Task goal
For every line of the material below, check for the string "Facebook" and return the line if it is there.

Recorded information
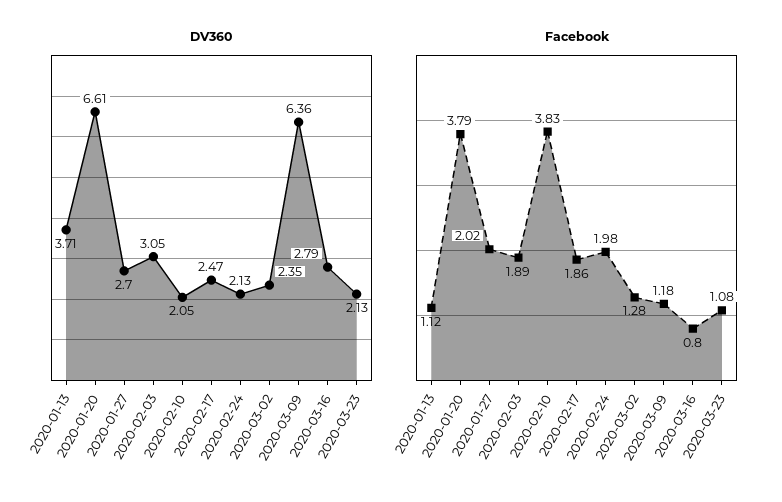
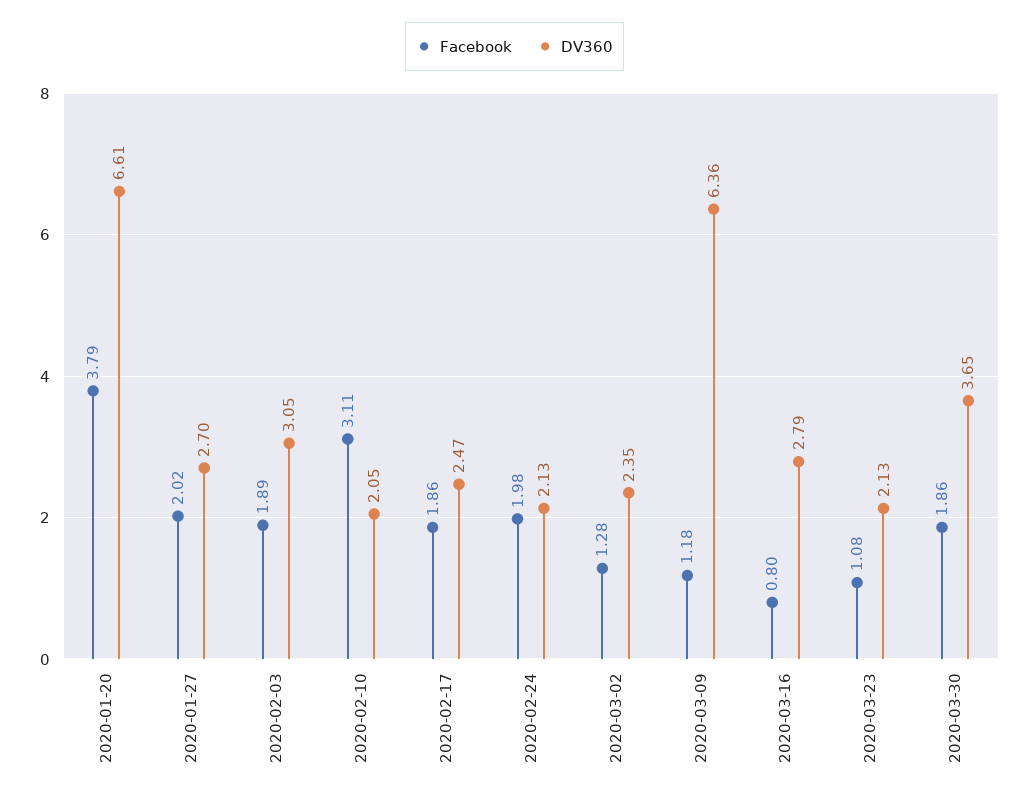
DV360, 2020-01-13: 3.71 -> none
Facebook, 2020-01-13: 1.12 -> none
Facebook, 2020-02-10: 3.83 -> 3.11
Facebook, 2020-03-30: none -> 1.86
DV360, 2020-03-30: none -> 3.65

Output below
Facebook, 2020-01-13: 1.12 -> none
Facebook, 2020-02-10: 3.83 -> 3.11
Facebook, 2020-03-30: none -> 1.86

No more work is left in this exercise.